Effect of the HAE P. kurroa on the rat model of NAFLD with high fat (30%) diet
Gross examination of the liver of the vehicle control group showed normal reddish colour compared to the pale colour in the HFD group. Histopathology of the liver showed normal architecture in the vehicle control group, while fatty infiltration with granular degeneration and mild multifocal biliary hyperplasia was observed in the diet control group. It is of interest to note that the group treated with P. kurroa, like the silymarin group, showed minimal hepatic damage and a distinct preservation of structure and architecture of liver tissue [Figures 2a–d].
Neither body weight nor the weight of the liver showed significant difference between groups during the course of the study. Despite lack of change in liver weights, there was a marked rise in lipid content of liver tissue [Figure 3] in the HFD model group (130.07± 2.6 mg/g) compared to the standard silymarin group (57.71 ± 5.08mg/g). The vehicle control without any HFD had lipid content of 69.2 ± 3.98mg/g. Both the P.kurroa-treated groups showed a decrease in lipid content in their liver tissue. The group treated with 400mg/kg P. kurroa (29.44 ± 3.47 mg/g) showed greather reduction in lipid content than the silymarin group (P<0.001) though the change was not significant compared to the 200 mg/kg P. kurroa group.
Serum cholesterol levels in all groups are shown in Figure 4. There was an age-related progressive increase in serum cholesterol in the vehicle control group as shown in Figure 3. In the HFD group, the age-related increase in serum cholesterol was further amplified.
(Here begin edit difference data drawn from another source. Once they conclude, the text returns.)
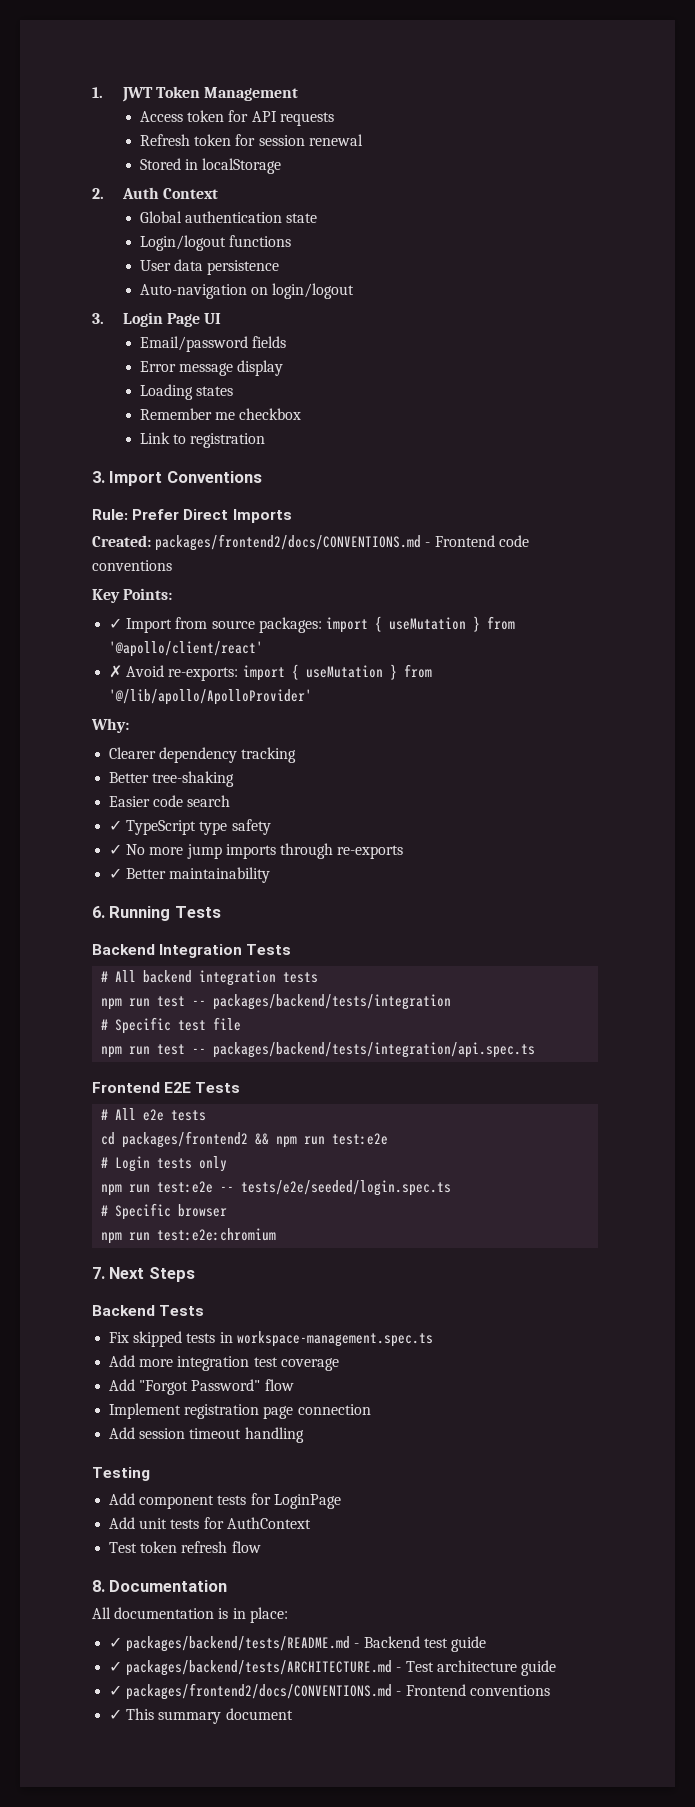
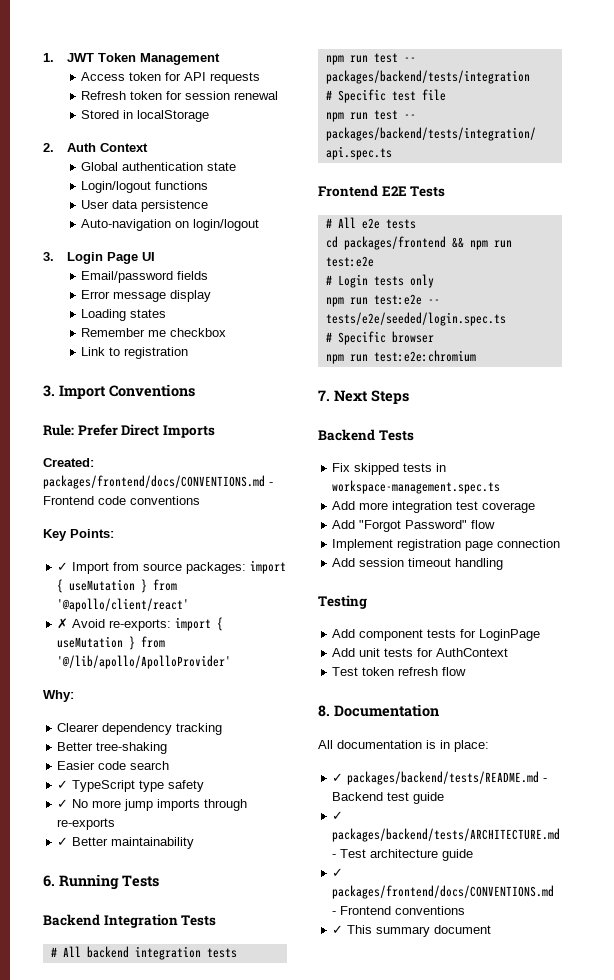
- Created: packages/frontend2/docs/CONVENTIONS.md - Frontend code conventions
+ Created: packages/frontend/docs/CONVENTIONS.md - Frontend code conventions
- cd packages/frontend2 && npm run test:e2e
+ cd packages/frontend && npm run test:e2e
- ✓ packages/frontend2/docs/CONVENTIONS.md - Frontend conventions
+ ✓ packages/frontend/docs/CONVENTIONS.md - Frontend conventions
Compared to base values, there was a significant increase in the cholesterol values at the 2nd and 6th weeks (38.3 ± 1.75, 65.13 ± 2.04, 84.97 ± 2.4mg/dl, respectively). In the silymarin group, there was a significant increase in cholestrol levels at the 2nd week (61.45 ± 2.62mg/dl) compared to the base value (34.82 ± 2.61mg/dl). However, by the 6th week the silymarin group’s age-related rise in serum cholesterol levels had been attenuated (53.9 ± 1.62mg/dl) compared to those in the HFD group. Similarly the values of the group treated with HAE P. kurroa 200 mg/kg were further reduced by the end of the 6th week (49.08 ± 1.87mg/dl) compared to their 2nd week value (63.21 ± 8.39mg/dl). However, in the group treated with HAE P. kurroa 400mg/kg, attenuation in the value of serum cholesterol was not observed (59.52 ± 2.7 mg/dl).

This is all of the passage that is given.